Писал ты нам, вспоминая свои обиды, что мы тебя в дальноконные города, как бы в наказание, посылали, так теперь мы, не пожалев своих седин, и дальше твоих дальноконных городов, слава Богу, прошли и ногами коней наших прошли по всем вашим дорогам — из Литвы и в Литву, и пешими ходили, и воду во всех тех местах пили, теперь уж Литва не посмеет говорить, что не везде ноги наших коней были. И туда, где ты надеялся от всех своих трудов успокоиться, в Вольмер, на покой твой привел нас Бог: настигли тебя, и ты еще дальноконнее поехал.
Итак, мы написали тебе лишь немногое из многого. Рассуди сам, как и что ты наделал, за что великое Божье Провидение обратило на нас свою милость, рассуди, что ты натворил. Взгляни внутрь себя и сам перед собой раскройся! Видит Бог, что написали это мы тебе не из гордости или надменности, но чтобы напомнить тебе о необходимости исправления, чтобы ты о спасении души своей подумал".
Курбский убрал от лица грамоту и уставился в пустоту перед собой. Вот еще одно его поле боя — он должен был доказать Иоанну неправоту его жестоких действий, дабы понял он, что не будет Русь Великая править многими народами от моря до моря, пока правит ею такой безрассудный тиран!
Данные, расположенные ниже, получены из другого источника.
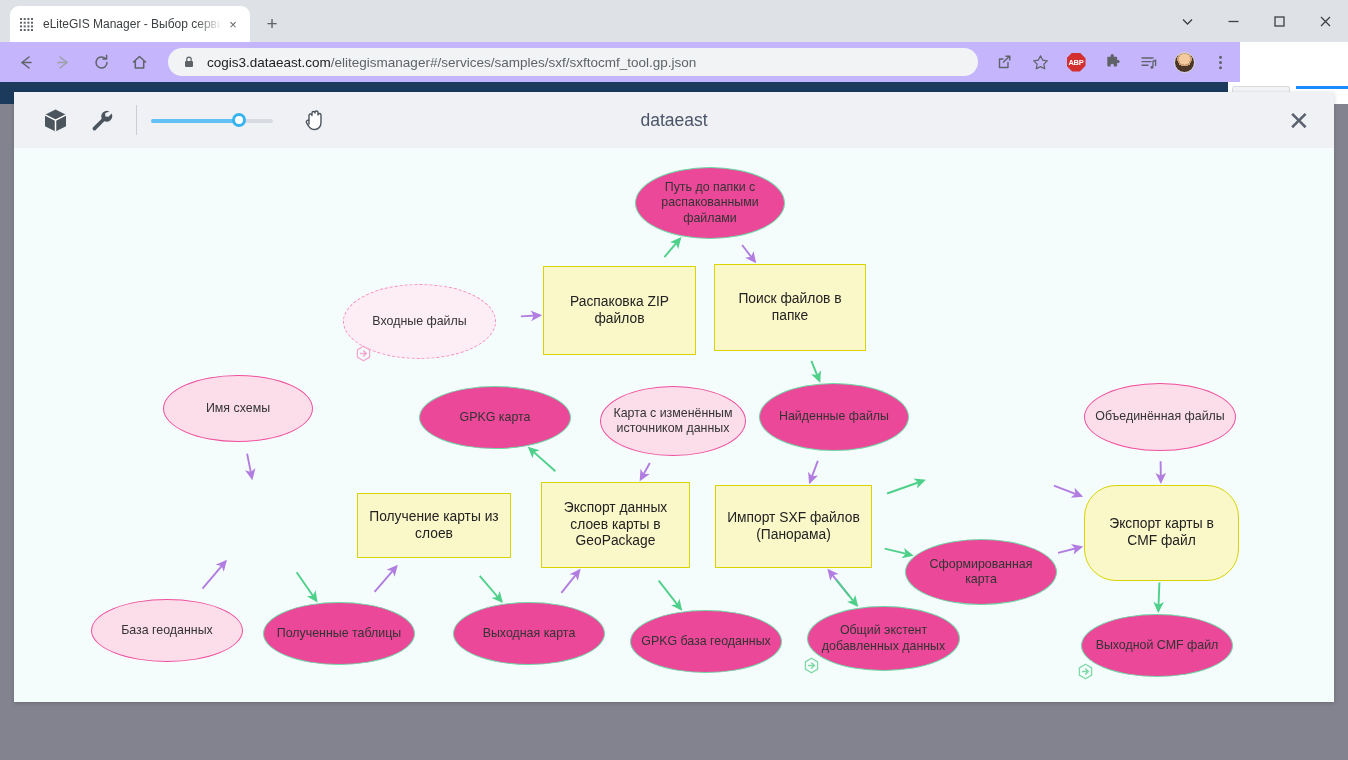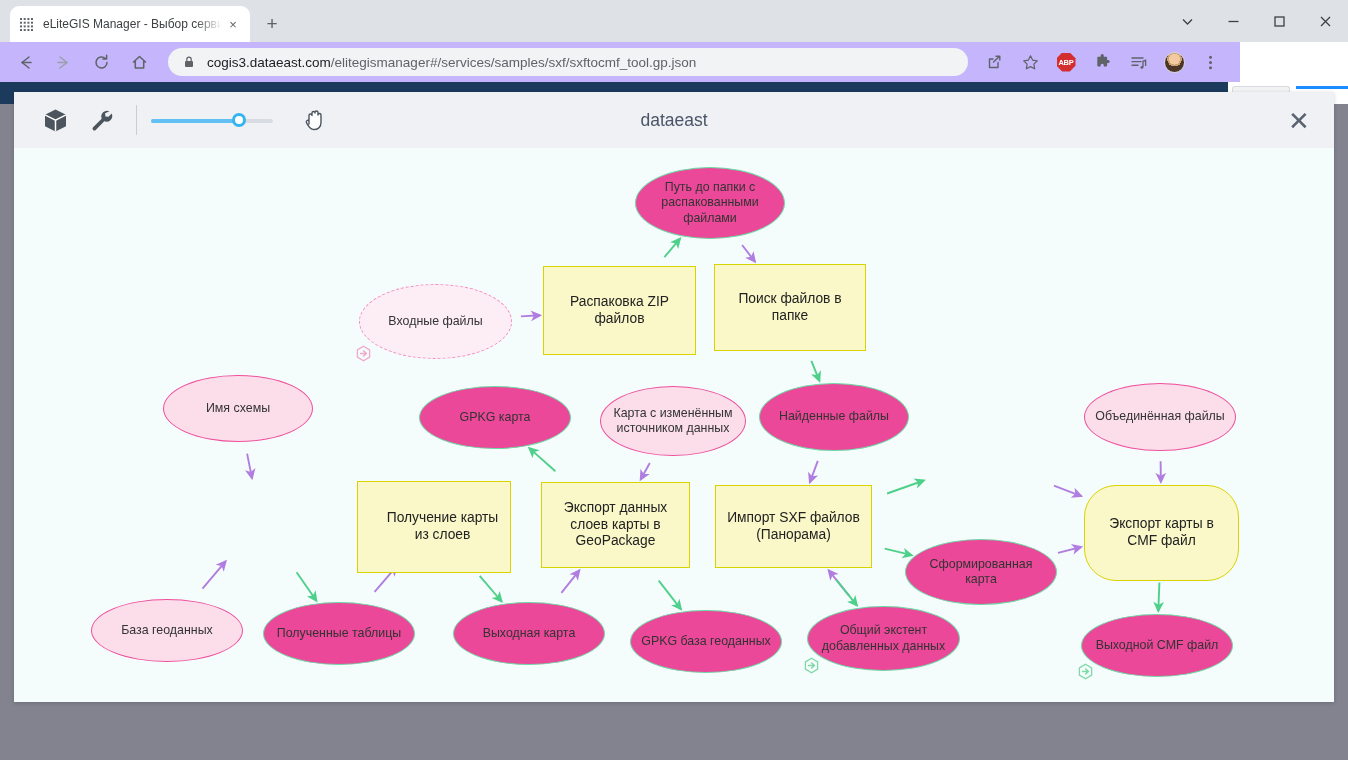--- a/index.html
+++ b/index.html
@@ -71,7 +71,7 @@
     display:flex; align-items:center; justify-content:center; }
   .br-url { font-size: 13.5px; color: #202124; white-space: nowrap; }
   .br-url .dim { color: #5f6368; }
-  .br-acts { display: flex; align-items: flex-end; padding-right: 12px; margin-left: auto; }
+  .br-acts { display: flex; align-items: flex-end; padding-right: 2px; margin-left: auto; }
   .br-act { width: 30px; height: 30px; margin: 0 3px;
     display: flex; align-items: center; justify-content: center; color: #5f6368; }
   .abp-badge {

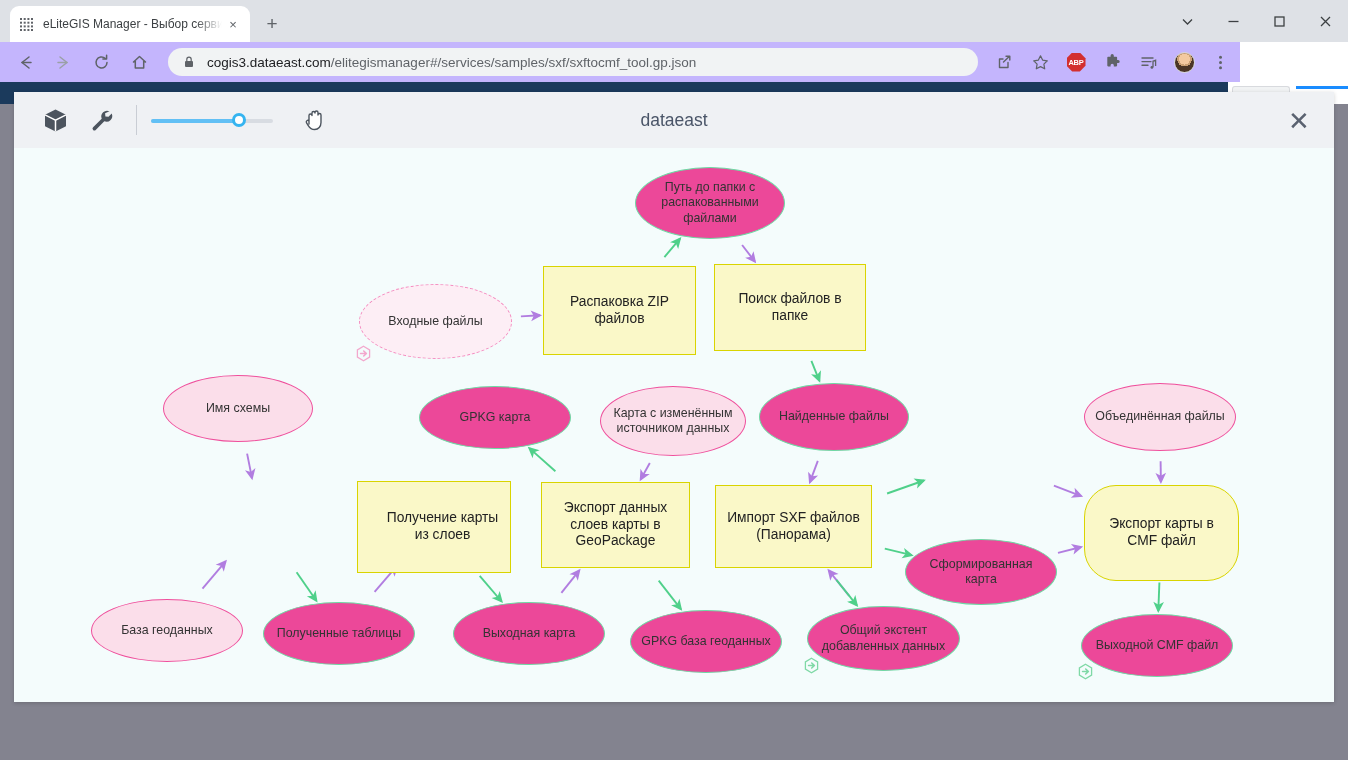--- a/index.html
+++ b/index.html
@@ -377,7 +377,7 @@
           <div class="node param" style="left: 621px; top: 19px; width: 150px; height: 72px;">
             <span class="lbl">Путь до папки с распакованными файлами</span>
           </div>
-          <div class="node var dashed" style="left: 345px; top: 136px; width: 153px; height: 75px; justify-content: center;">
+          <div class="node var dashed" style="left: 329px; top: 136px; width: 153px; height: 75px; justify-content: center;">
             <span class="lbl">Входные файлы</span>
           </div>
           <div class="badge" style="left: 341px; top: 197px;">

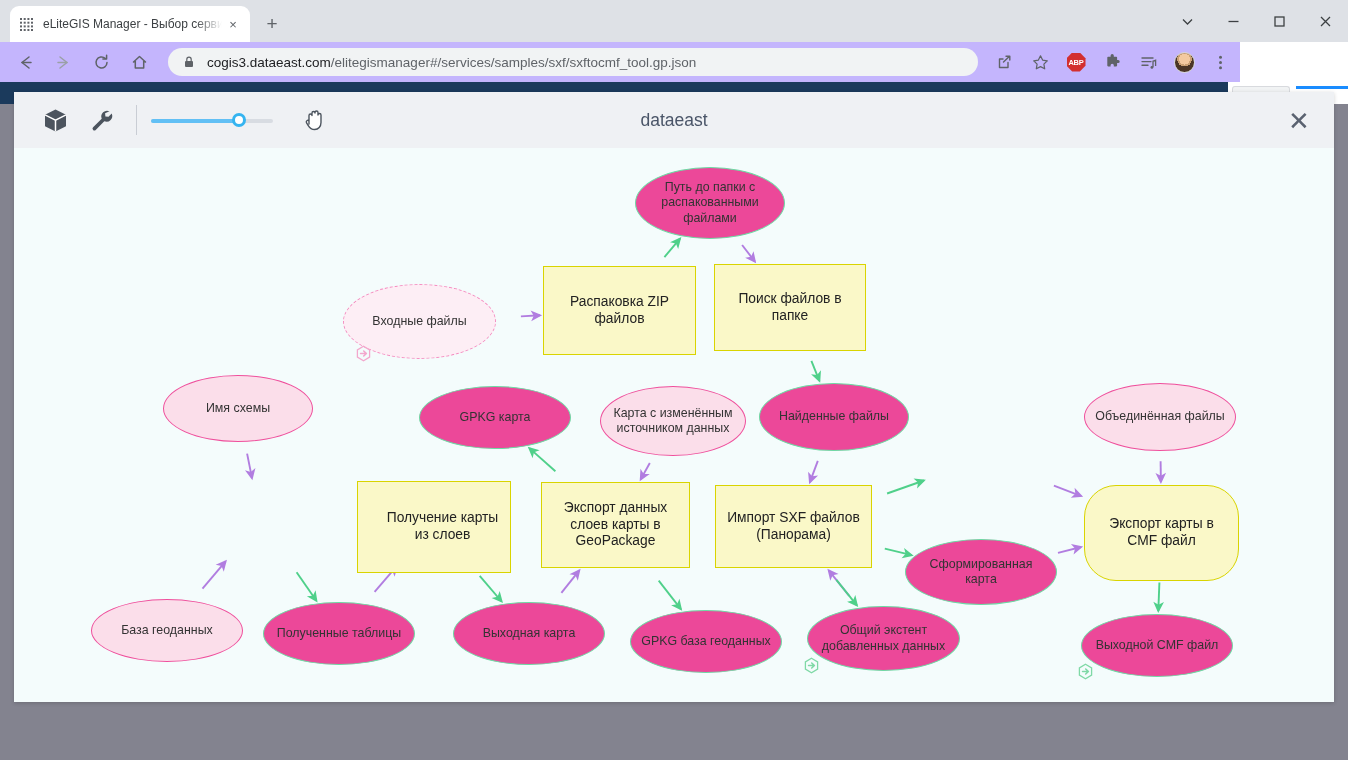--- a/index.html
+++ b/index.html
@@ -407,7 +407,7 @@
           <div class="node var" style="left: 1070px; top: 235px; width: 152px; height: 68px;">
             <span class="lbl">Объединённая файлы</span>
           </div>
-          <div class="node proc" style="left: 343px; top: 333px; width: 154px; height: 92px; padding-left: 17px;">
+          <div class="node proc" style="left: 343px; top: 345px; width: 154px; height: 65px;">
             <span class="lbl">Получение карты из слоев</span>
           </div>
           <div class="node proc" style="left: 527px; top: 334px; width: 149px; height: 86px;">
— Я докажу тебе! Докажу! — бормотал Курбский, вновь работая над посланием Иоанну, которое он не может окончить долгие и долгие годы. Он пишет и зачеркивает, скрипит неустанно перо, капли чернил от неосторожных движений размазываются по столу. Наконец, жалобно скрипнув, перо сломалось пополам, и Курбский, выругавшись, швырнул его прочь. Следом он смахнул со стола неоконченное послание, а с ним — и прочие грамоты. Но пыл не угас, и взгляд князя упал на драгоценные для него книги, в коих черпал он когда-то вдохновение, и на его переводы, никому ненужные. Он ничего не смог никому доказать! Ничего и никому! И зачем все это? Зачем он борется долгие и долгие годы, ежели силы неравны, и борьба оказывается бесполезной?
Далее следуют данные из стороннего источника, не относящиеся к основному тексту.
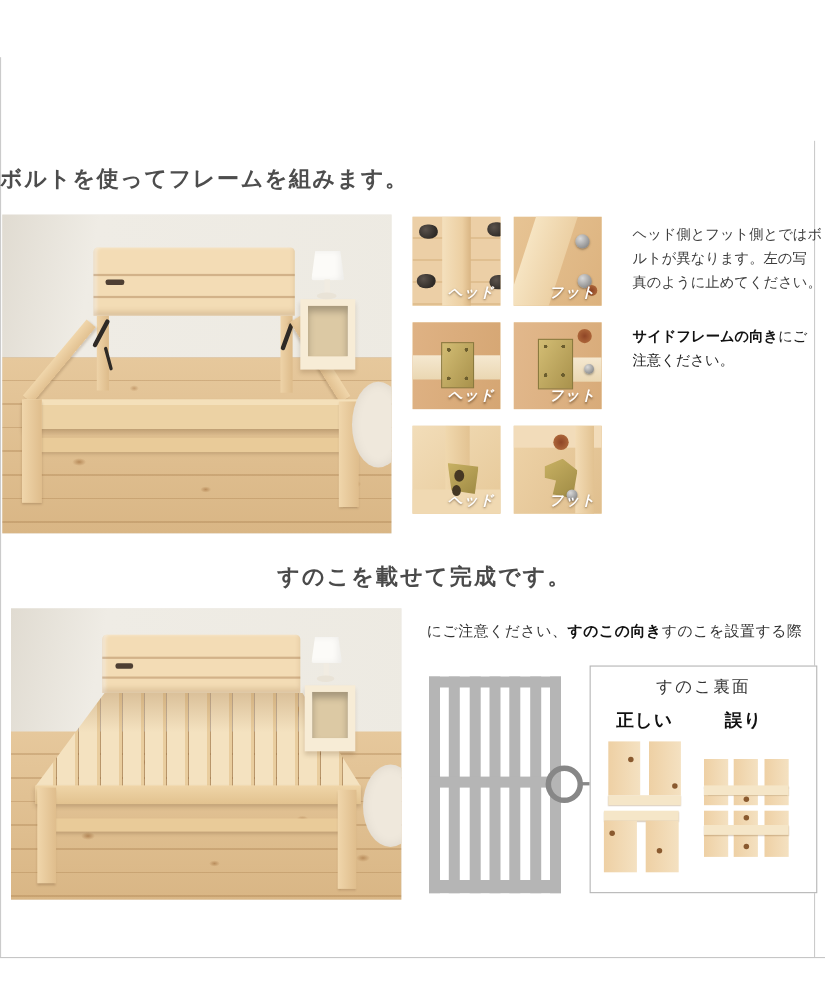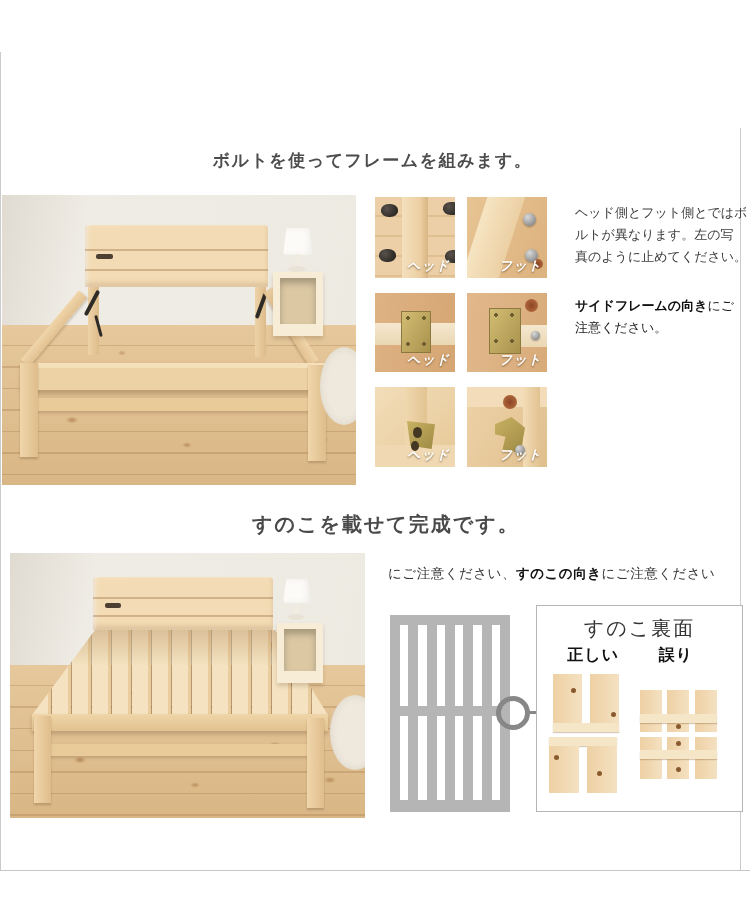--- a/index.html
+++ b/index.html
@@ -17,7 +17,7 @@
   .banner h1{margin:0;line-height:76px;text-align:center;color:#fff;font-size:30px;
              font-weight:bold;letter-spacing:3px;}
 
-  .s1-heading{left:0;top:149px;width:745px;text-align:center;font-size:17px;font-weight:bold;
+  .s1-heading{left:0;top:149px;width:745px;font-size:20px;font-weight:bold;
               color:#4d4d4d;letter-spacing:1.5px;}
   .s2-heading{left:252px;top:511px;font-size:20px;font-weight:bold;color:#4a4a4a;letter-spacing:2px;}
 

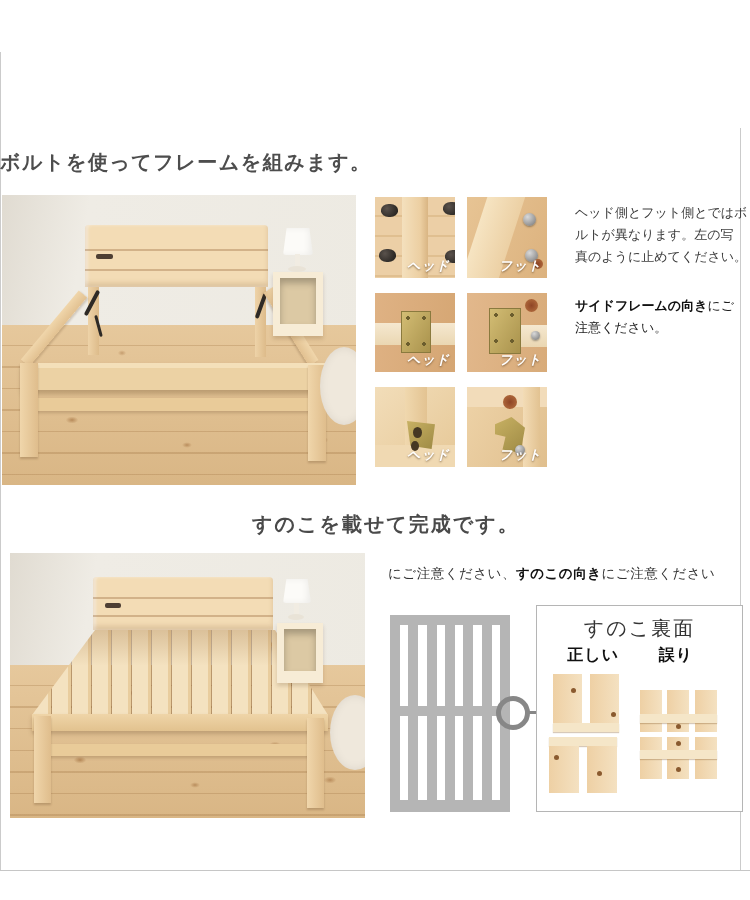--- a/index.html
+++ b/index.html
@@ -304,7 +304,7 @@
   </div>
 
   <div class="abs note3">
-    <span>にご注意ください、</span><strong>すのこの向き</strong><span>にご注意ください</span>
+    <span>にご注意ください、</span><strong>すのこの向き</strong><span>すのこを設置する際</span>
   </div>
 
   <div class="abs slat-grid">

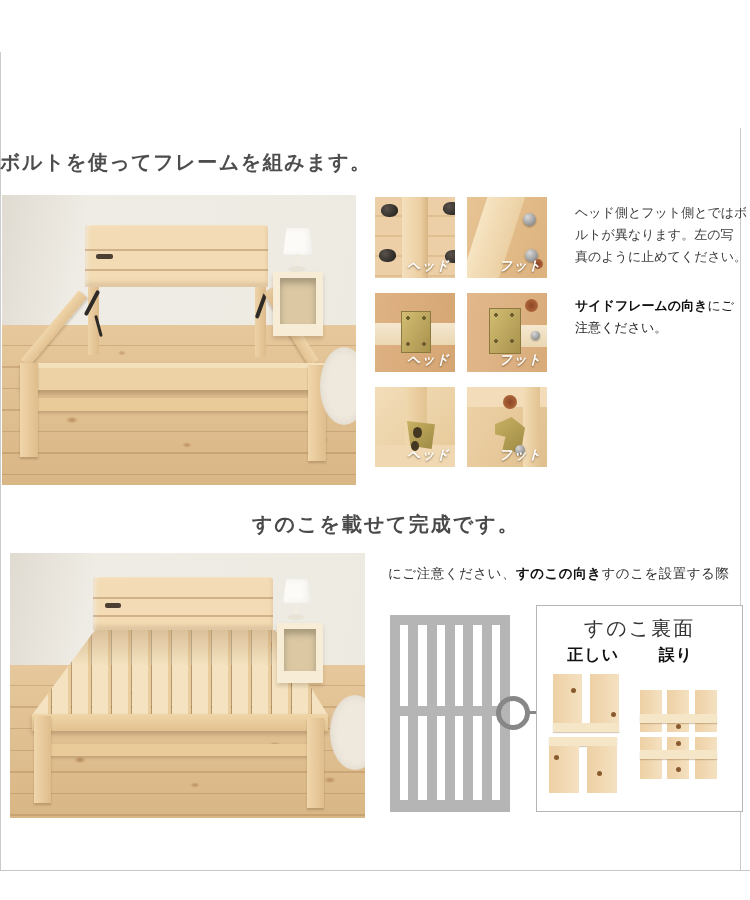--- a/index.html
+++ b/index.html
@@ -159,7 +159,7 @@
   .connector{left:527px;top:711px;width:11px;height:3px;background:#878787;}
 
   .detail-box{left:536px;top:605px;width:207px;height:207px;background:#fff;border:1px solid #b5b5b5;box-sizing:border-box;}
-  .box-title{position:absolute;left:0;top:9px;width:100%;text-align:center;font-size:20px;color:#333;letter-spacing:2px;}
+  .box-title{position:absolute;left:0;top:9px;width:100%;text-align:center;font-size:15px;color:#333;letter-spacing:2px;}
   .col-label{position:absolute;top:39px;width:66px;text-align:center;font-size:16px;font-weight:bold;color:#111;letter-spacing:1px;}
   .lbl-correct{left:16px;text-align:right;} .lbl-wrong{left:106px;}
   .wimg{position:absolute;}

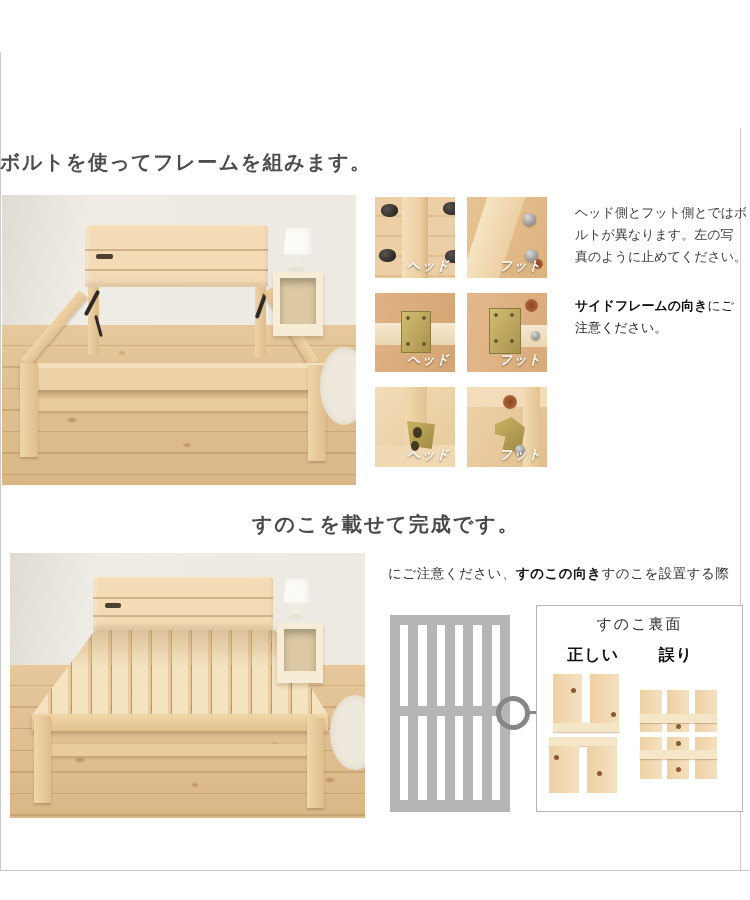--- a/index.html
+++ b/index.html
@@ -161,7 +161,7 @@
   .detail-box{left:536px;top:605px;width:207px;height:207px;background:#fff;border:1px solid #b5b5b5;box-sizing:border-box;}
   .box-title{position:absolute;left:0;top:9px;width:100%;text-align:center;font-size:15px;color:#333;letter-spacing:2px;}
   .col-label{position:absolute;top:39px;width:66px;text-align:center;font-size:16px;font-weight:bold;color:#111;letter-spacing:1px;}
-  .lbl-correct{left:16px;text-align:right;} .lbl-wrong{left:106px;}
+  .lbl-correct{left:16px;} .lbl-wrong{left:106px;}
   .wimg{position:absolute;}
   .dslat{position:absolute;background:linear-gradient(90deg,#eed0a4,#f4e1c1);}
   .drail{position:absolute;left:0;right:0;background:#f5e6c8;box-shadow:0 1px 1px rgba(140,100,55,.35);}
Рыча, Курбский скидывал со стола всю письменную утварь, все бумаги, грамоты, любимые книги. Все летело на пол, и он, уже не осознавая, топтал все это, швырял прочь, некоторые бумаги рвал в клочья.
Наконец, испустив гнев, он застыл в разгромленных покоях. В дверях робко застыл слуга Повилас.
— Дозволь, Панове, сложить обратно на стол. Я хорошо сделаю! Я помню, как все лежало, — проговорил он. Обессиленный, Курбский опустил голову и кивнул, отступая от устилавшего пол ковра из потрепанных грамот.
— Я докажу! Докажу, — бормотал он, наблюдая, как Повилас бережно поднимает княжеские книги и заботливо оттирает их рукой. — Докажу!
Михайло победителем возвращался домой, ведя за собой коня и корову, везя множество тканей, посуда, награбленного в городах серебра. Анна с выпяченным животом выходила встречать супруга во двор, счастливая от того, что Михайло вернулся живым и невредимым.
— Дашка, баню топи! — велела она, и Дарья, мельком взглянув счастливо на вернувшихся Михайло и Фому, поспешила исполнять указ госпожи. Анна проводила ее пристальным взглядом и удоволенно усмехнулась, когда услышала, как хлопнула дверь в баню. Какое-то чутье подсказало Анне, что раньше меж Михайло и Дашкой была какая-то история, и Дашка не переболела — видно, как сохнет по своему господину. Ревность озлобляла Анну, и она была порой чересчур строга с Дашкой, хотя, по большому счету, годилась ей в дочери.
Михайло, развернув "гостинцы" перед женой, схватил на руки маленького Матвеюшку, подкинул к самому потолку резвящегося малыша, расцеловал в обе щеки. Сын уже что-то лопотал, похожее на "мама" и "тятя", вставал на ноги и, неуверенно пройдя пару шагов, плюхался на пол.